ARATA-RES:単に近づきたかっただけですよ。


「雷神」


 ヤンは咄嗟に後ろに跳び直撃を避けたが、HPの半分以上を削り取られ、おまけに麻痺までもらった。

 痺れで次の行動が起こせない。


 そして、そんな隙を目の前の死神が逃すはずはなかった。


 胸に刃が滑り込む嫌な感触。


 そこでヤンの視界がブラックアウトした。


***


「勝者!! チームミダース!!!!」


 勝利が高らかに宣言され、会場のボルテージは最高潮に達した。

 無論、NPCによる演出でしかないのだが。


 時間が経ち、多くのプレイヤーがこの武闘会に参加できるようになった頃には、そこには演出ではない本物の熱狂があるかもしれない。


 アラタはそんなことを考えながら控えの席まで戻った。


 真っ先に出迎えに出たのはメイリィだった。

 控え席の入口まで来て、両手を前に出している。

 どこかで見たことのある構えだ。


「なんですかそれ」

「勝ったらチームメイト同士喜ぶべきでしょ? ほらほらハイタッチ、いぇい!!」


 メイリィにおざなりなハイタッチを合わせる。

 まったくフザけた奴だ。


「どこかの誰かが相手十分な状況で降参しなければ、もっと楽だったと思いますけどね」


 アラタの皮肉にも、メイリィは嬉しそうに笑う。


「でも面白くなったでしょ?」


 確かに興奮しなかったとは言い切れない。

 けれど、それを認めるのは癪だった。


「ええ、バイオレンス2ndと同じくらい面白かったですよ」


 バイオレンス2ndとはゲーム性、ストーリー、プレイフィーリング、全ての面で最悪の最悪を体現した遊技領域で、作られてから二十年以上の時が経っても未だに語られ続けている伝説のクソゲーである。

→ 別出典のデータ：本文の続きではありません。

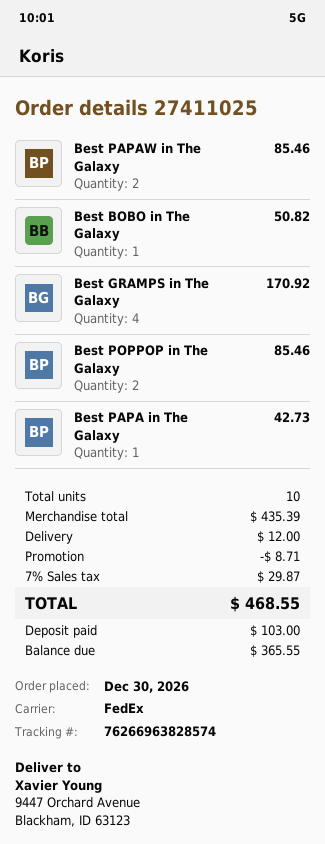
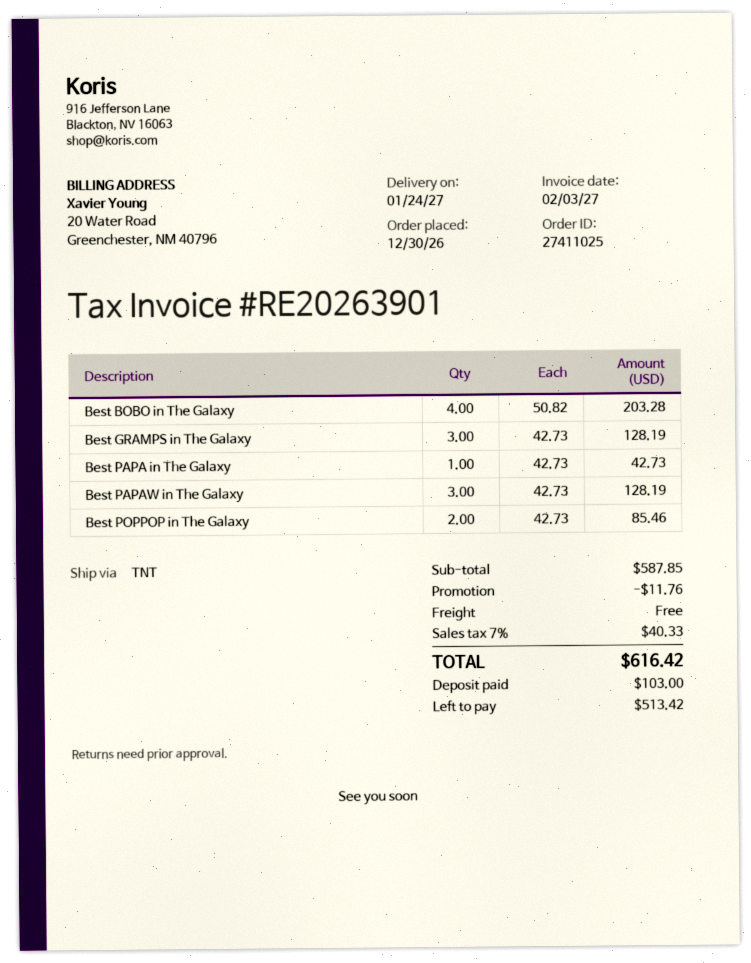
shipping method: FedEx -> TNT
Best PAPAW in The Galaxy: 2 for 85.46 -> 3 for 128.19
Best BOBO in The Galaxy: 1 for 50.82 -> 4 for 203.28
Best GRAMPS in The Galaxy: 4 for 170.92 -> 3 for 128.19
subtotal: 435.39 -> 587.85
discount: 8.71 -> 11.76
shipping: 12.00 -> 0.00
tax: 7% = 29.87 -> 7% = 40.33
total: 468.55 -> 616.42
balance: 365.55 -> 513.42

 アラタも怖いもの見たさにプレイしたことがあるが、プレイ開始から十七分で投げた。

 一時間もプレイしていたら精神が崩壊していたことだろう。


「ごめんって、お詫びにハグでもしてあげようか?」


 そう言ってメイリィは両手を広げる。

 アラタの目に映っているのは、薄っすらとした赤髪の美少女が自分を抱きしめようと手を広げている姿だ。


 リアルではオーク。

 リアルではオーク。

 リアルではオーク。


 アラタは心の中で三度同じ言葉を唱えてから、


「いりませんよ、そんなの」


 メイリィを無視して控えの席へと入る。

 控えには若干不満そうなロンと、どこかボーっとしたユキナがいる。


「勝ってきましたよ、普通に」


 ユキナが我に返ったようにアラタに視線を向け、


「あっ、ああ、お疲れさん」


 ユキナはどこか上の空に見えた。

 これで希少な素材が手に入るというのに、それに喜んでいるようには見えない。


「これで優勝で、クエストは完了なんですよね?」

「そのはずや、じき表彰式に呼ばれるやろ」

「忘れないでくださいよ、武器の件」

「わかっとる。ウチは取引の約束は絶対に守る」

「それに優勝したら報酬に色をつけてくれるって話もね。ハグでもしてもらいましょうか」


 予想外の反応があった。

 アラタとしては冗談のつもりであった。

 反応としては、ユキナも冗談でハリセンを出すくらいのことはするだろうと思っていたのだ。

 なのにユキナは、


「えっ……」


 顔を赤らめ、まるで乙女のような顔をしている。

 それに誰よりも反応したのはロンだった。


「お嬢!? なんですかその顔は!? お前ェ!!」


 ロンはアラタに掴みかかってきそうな勢いだった。


「冗談ですよ、もちろん」

「お嬢!?」


 ロンはユキナに向き直る。


「ウチも冗談に決まっとるやろ」

 

 その頃にはもう、ユキナはすっかり普段の顔に戻っていた。


「でもお嬢、お嬢のそんな顔……」


 そこから先を言うことは叶わなかった。

 いつの間にか、ユキナの右手にはごっついハリセンが握られている。


「でももクソもあるかい!! わけわからん勘違いしとるんやないわ!!」


 ロンの弁髪に、素晴らしい一撃が命中する。


 闘技場の喧騒の中に、ハリセンのいい音が響く。